# Craigslist mother load scores today



## NCWoodArt (Mar 3, 2013)

Craigslist scores for today.
First purchased Brand new in box Dremel 16" scroll saw for $100.00 cash MSRP $372.95

Traded my Jet 9X20 metal lathe, stand & tooling for:
700+ pen blanks some burl, some acrylic & some stabilized, Jet 12 x 21 variable speed wood lathe, Bosch router with table brand new & Frued router bits all brand new, Skil handheld router brand new, Rockler dovetail jig brand new, several slabs of wood including black walnut & some ancient kari wood & burl wood, ryobi belt- disc sander, ryobi scroll saw with blades,10" table saw with fence extensions, 20 + wood working clamps, 4 roll around bases for saw & router tables, tons of pen kits, bottle stoppers & drill bits, table saw compound sled, 4.5" angle grinder, set of wood craving tools, set of turning tools for lathe, 2 large plastic storage cabinets for all the pen kits & bushings.
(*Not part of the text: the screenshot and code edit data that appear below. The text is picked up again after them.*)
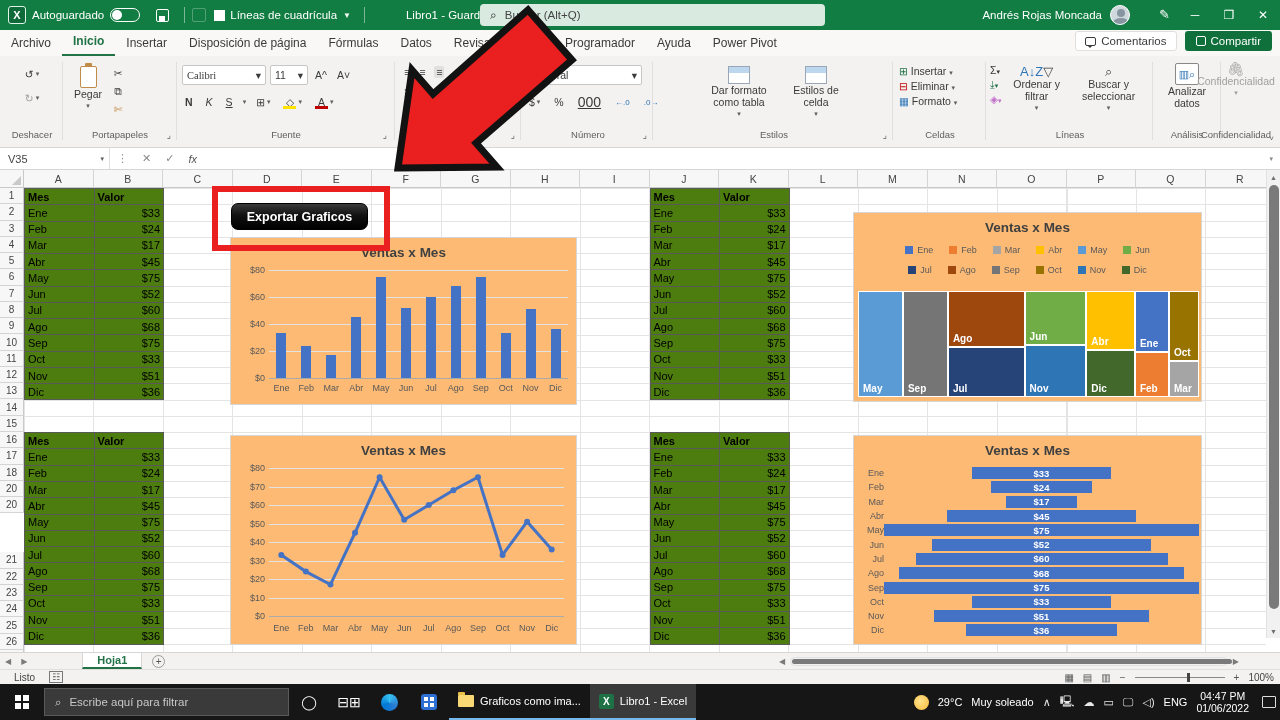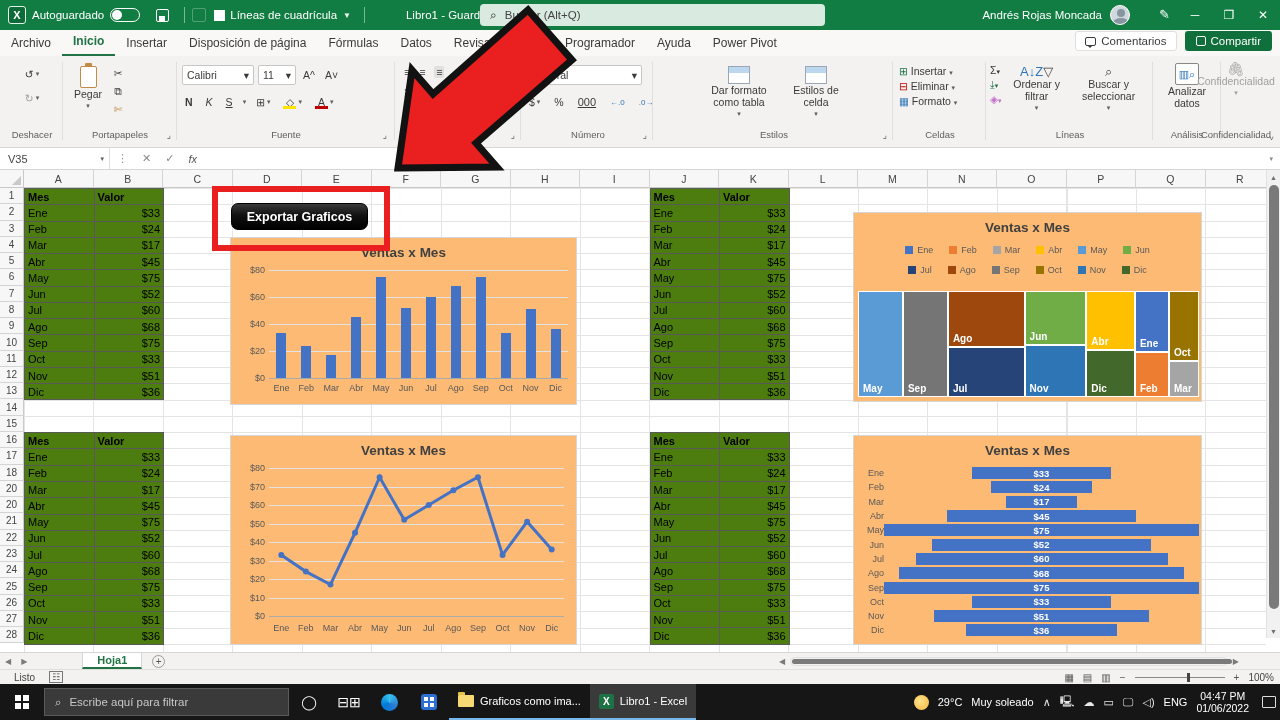"Calibri" div.combo { font-family: none -> Liberation Serif, serif; width: 72px -> 84px }
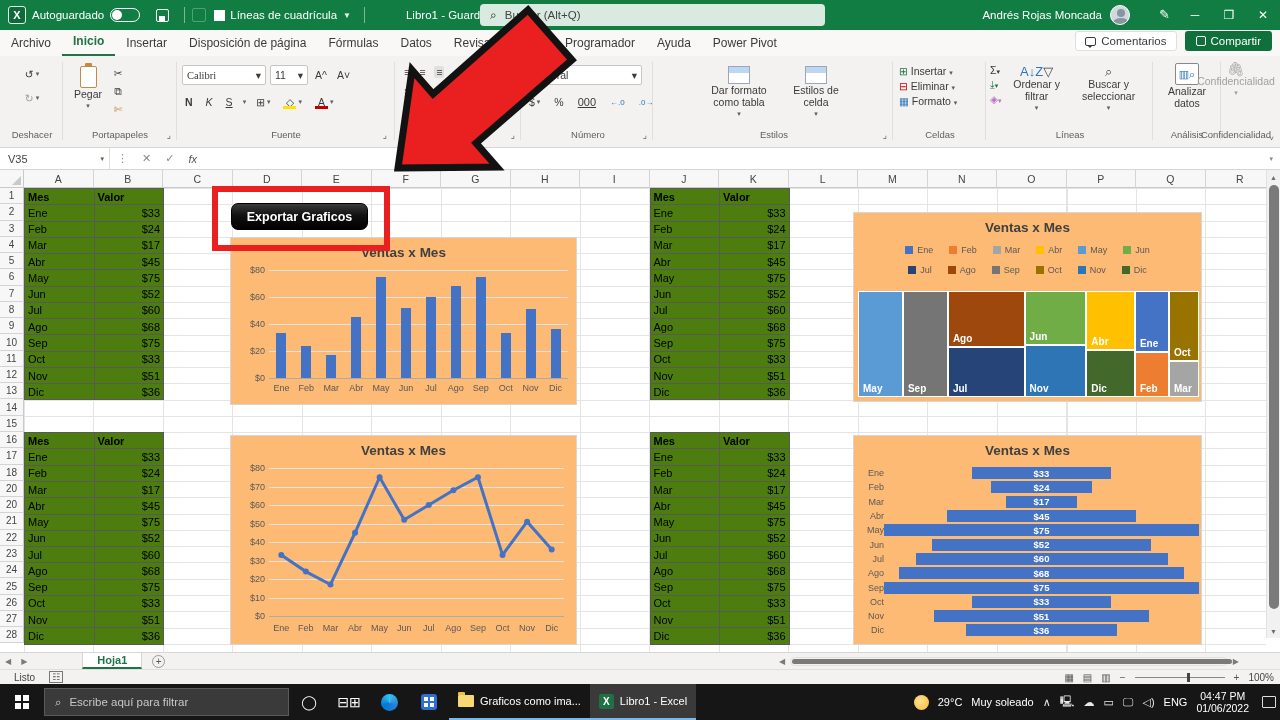"000" span.mini { font-size: 11px -> 14px }
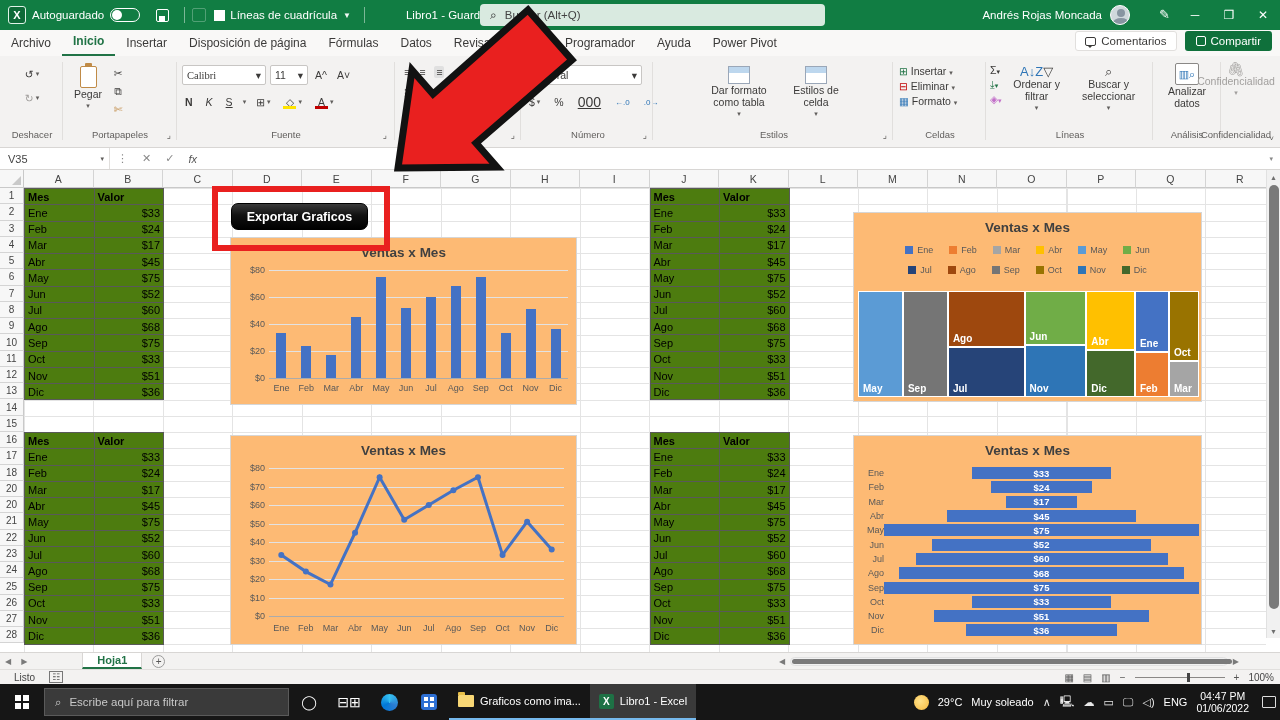"21" div.rowh { margin-top: none -> 39px }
Plus more I have not even unpacked yet- Great deal for me as I never used the metal lathe at all! Will be a long day going through all my new wood working toys!

Go me.


----------



## RusDemka (Mar 3, 2013)

Wow that's a nice score


----------



## Wildthings (Mar 3, 2013)

Nope didn't happen! you know the rules - no :pics: didn't happen!!


----------



## Vern Tator (Mar 3, 2013)

Great score. If that is the Jet with the variable speed motor, it can be made a reversing motor for about $10. I put reverse on mine, it was easy and pretty quick. I got the direction online.


----------



## NCWoodArt (Mar 3, 2013)

Vern got link?


----------



## AXEMAN58 (Mar 3, 2013)

Robbery is illigal, ya know.:rotflmao3::rotflmao3::rotflmao3:


----------



## WoodLove (Mar 3, 2013)

call the po-leece...... bill robbed someone....lolol

great score Bill. Im jealous. Im wanting to get a new lathe that has a 12 inch swing..... looking at a Grizzly G0658. Put those goodies to use !!!


----------



## Vern Tator (Mar 3, 2013)

This looks like the one I used. It uses all of the same parts.
http://www.frontrangewoodturners.org/misc_pdf/reversing_the_jet.pdf


----------



## NCWoodArt (Mar 6, 2013)

His wife was pissed bcause she thought he was seling not trading.


----------